— Assigned task —
Below are the records; extract from them the line containing "text-align: center ->" to the line containing "html: none ->", both lines included, exactly and with no pictures.

— Supplied material —

• • •

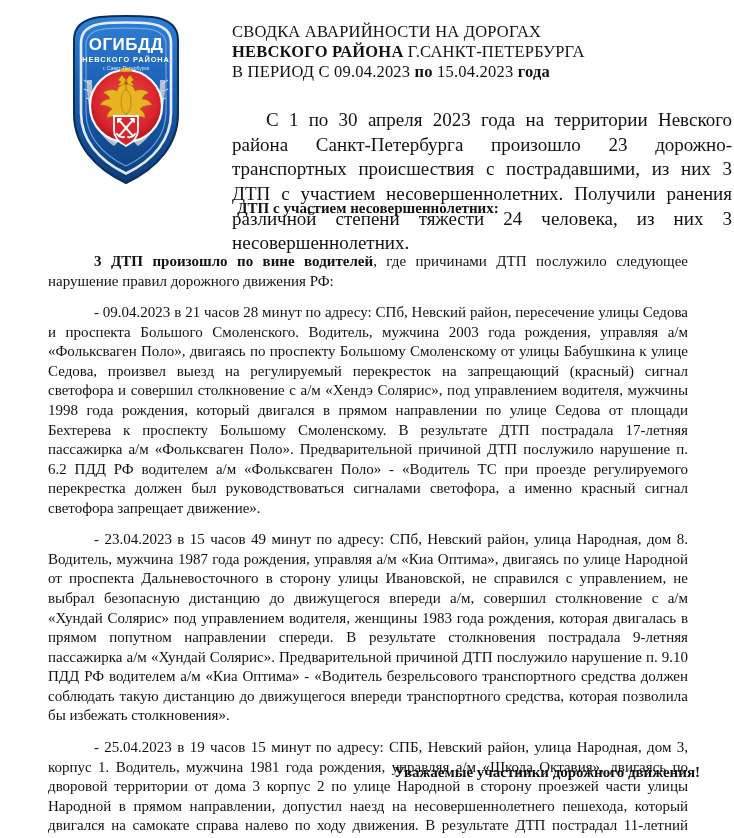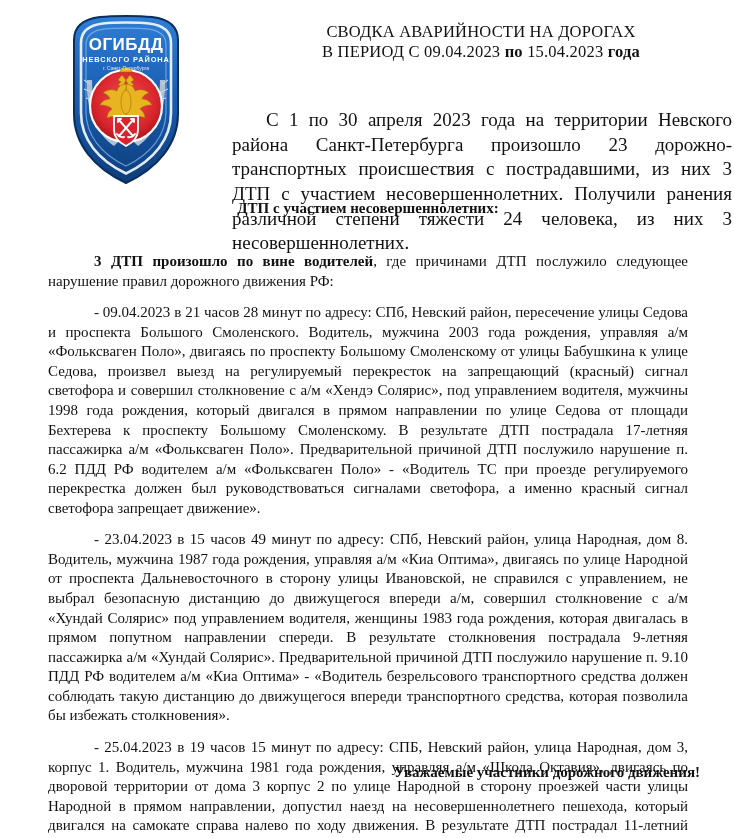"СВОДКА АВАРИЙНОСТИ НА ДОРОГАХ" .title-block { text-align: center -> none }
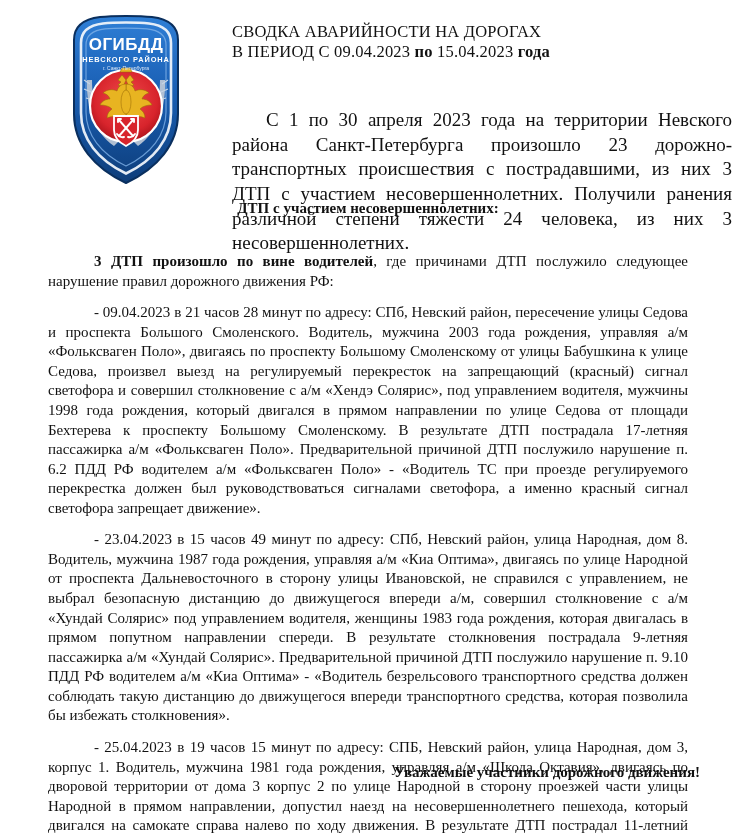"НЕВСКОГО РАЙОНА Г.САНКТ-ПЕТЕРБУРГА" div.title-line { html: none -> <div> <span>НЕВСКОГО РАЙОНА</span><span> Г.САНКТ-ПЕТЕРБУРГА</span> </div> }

• • •

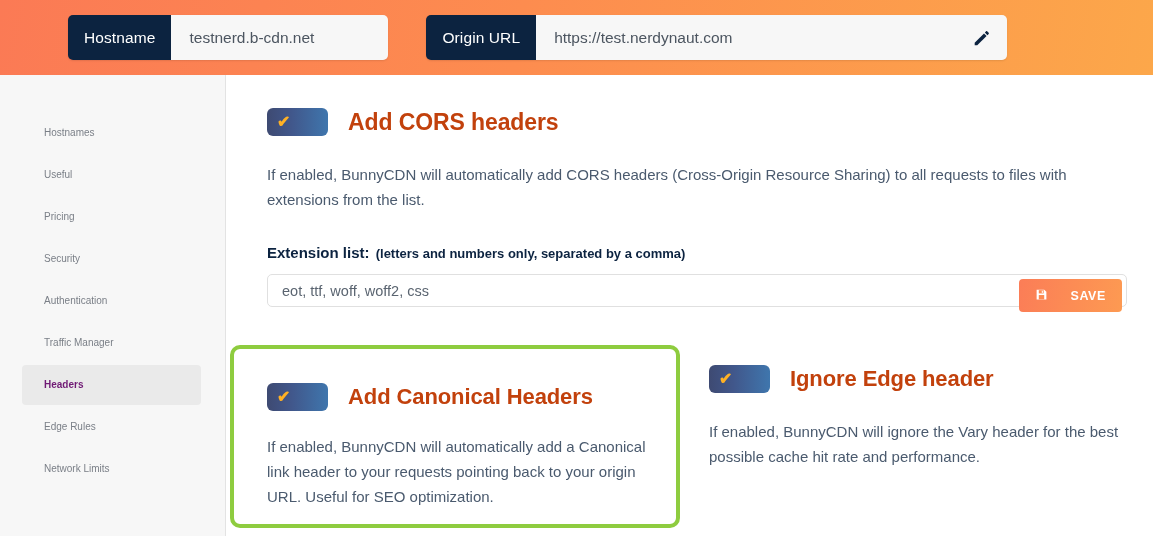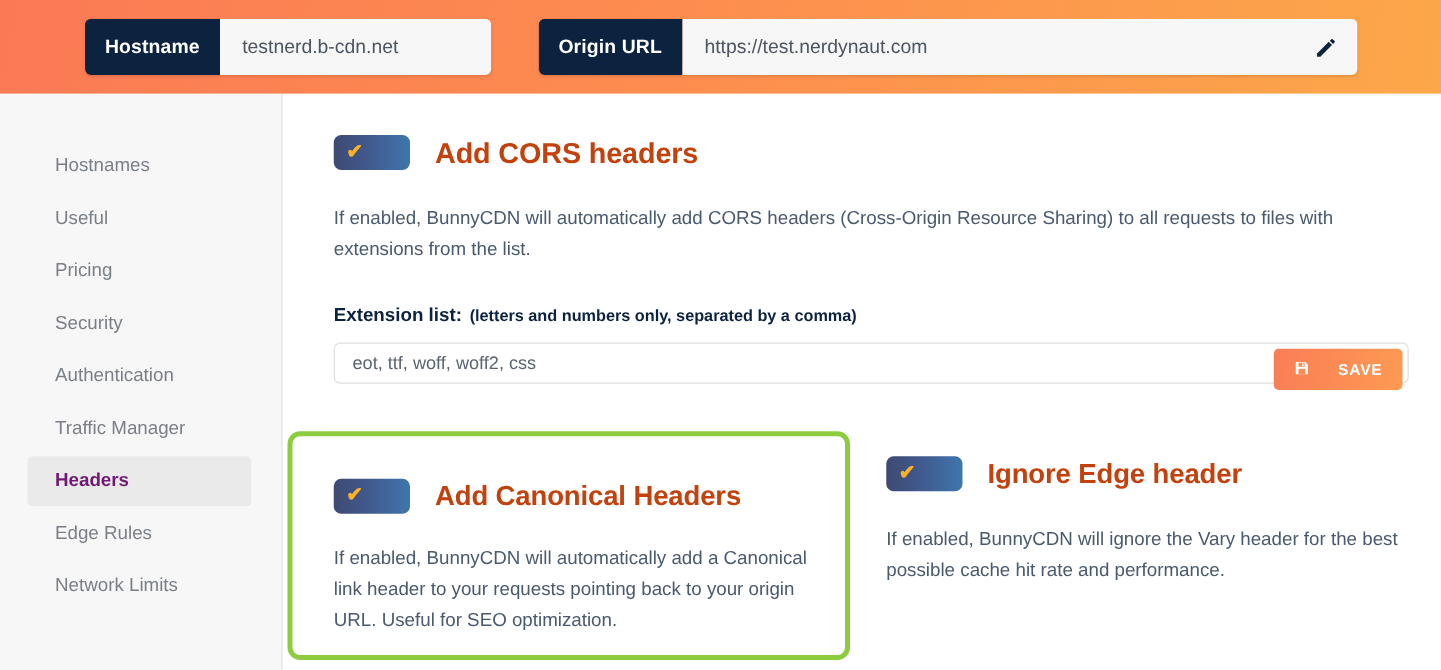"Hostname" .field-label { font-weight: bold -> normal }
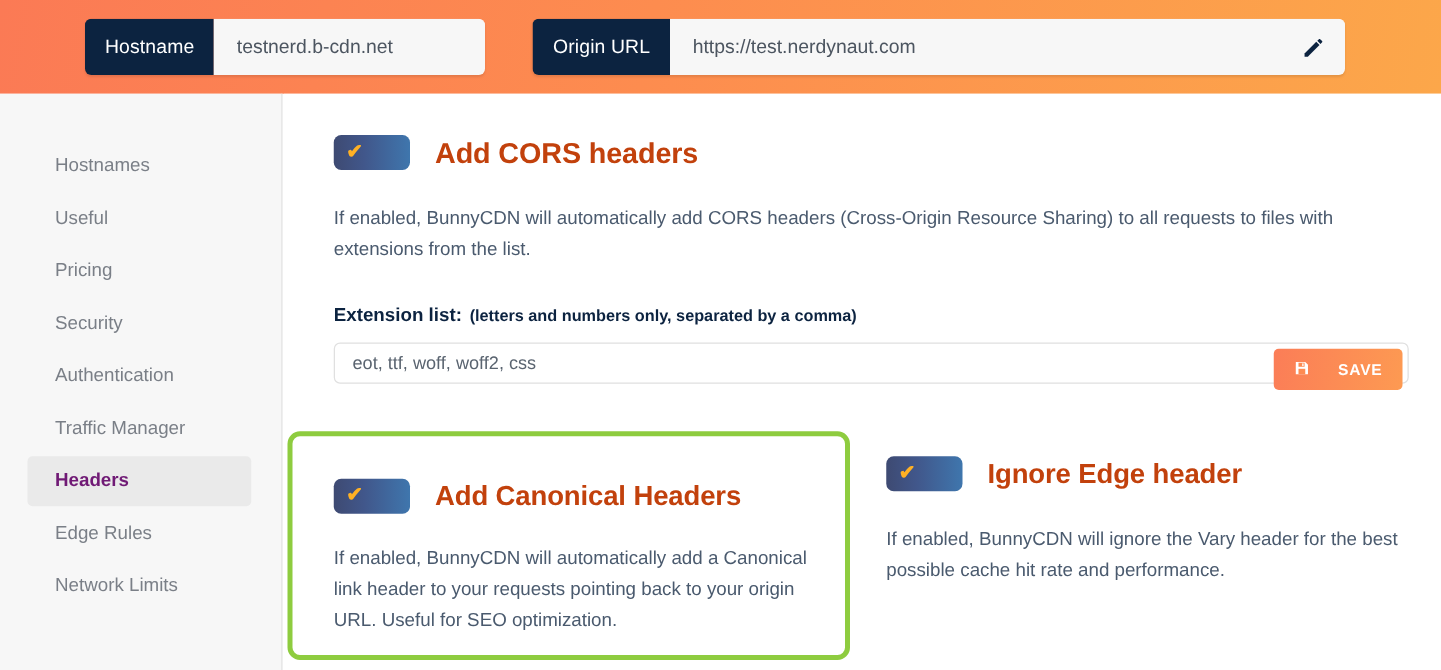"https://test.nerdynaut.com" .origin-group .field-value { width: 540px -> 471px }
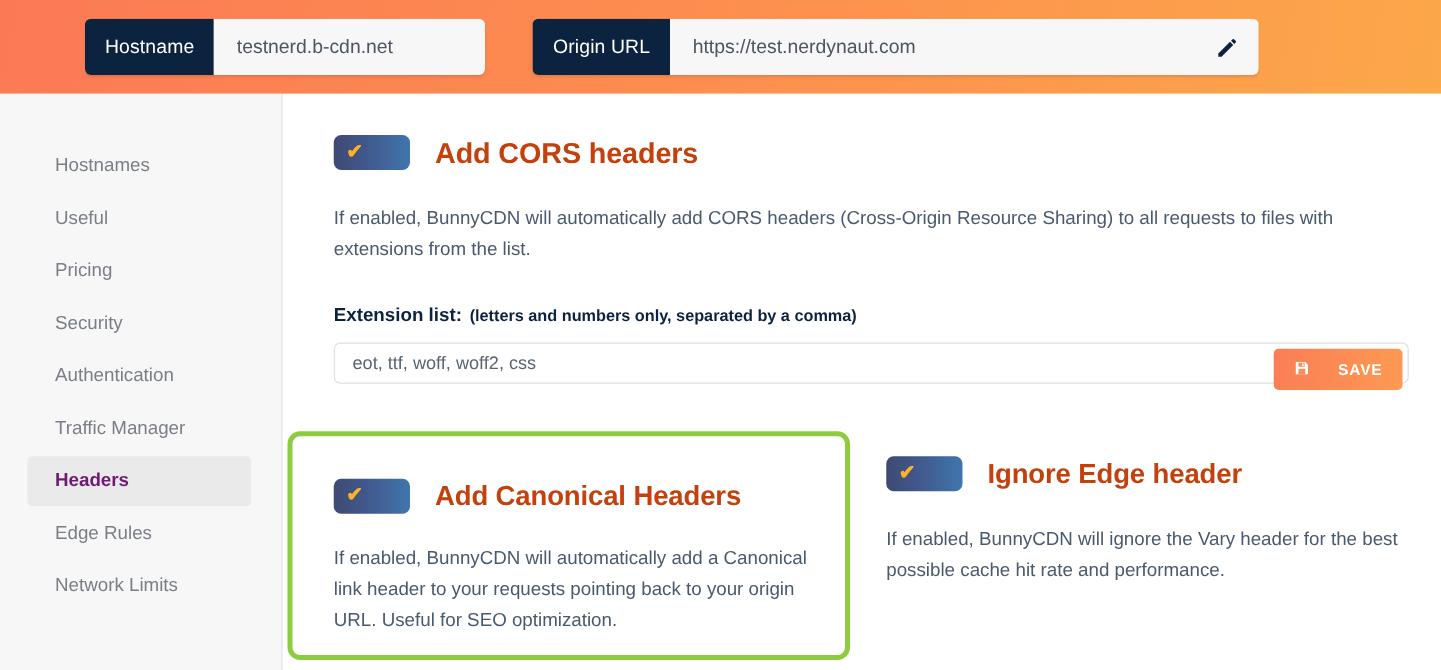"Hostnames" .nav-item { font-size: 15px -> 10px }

• • •

— Exercise response —
"СВОДКА АВАРИЙНОСТИ НА ДОРОГАХ" .title-block { text-align: center -> none }
"НЕВСКОГО РАЙОНА Г.САНКТ-ПЕТЕРБУРГА" div.title-line { html: none -> <div> <span>НЕВСКОГО РАЙОНА</span><span> Г.САНКТ-ПЕТЕРБУРГА</span> </div> }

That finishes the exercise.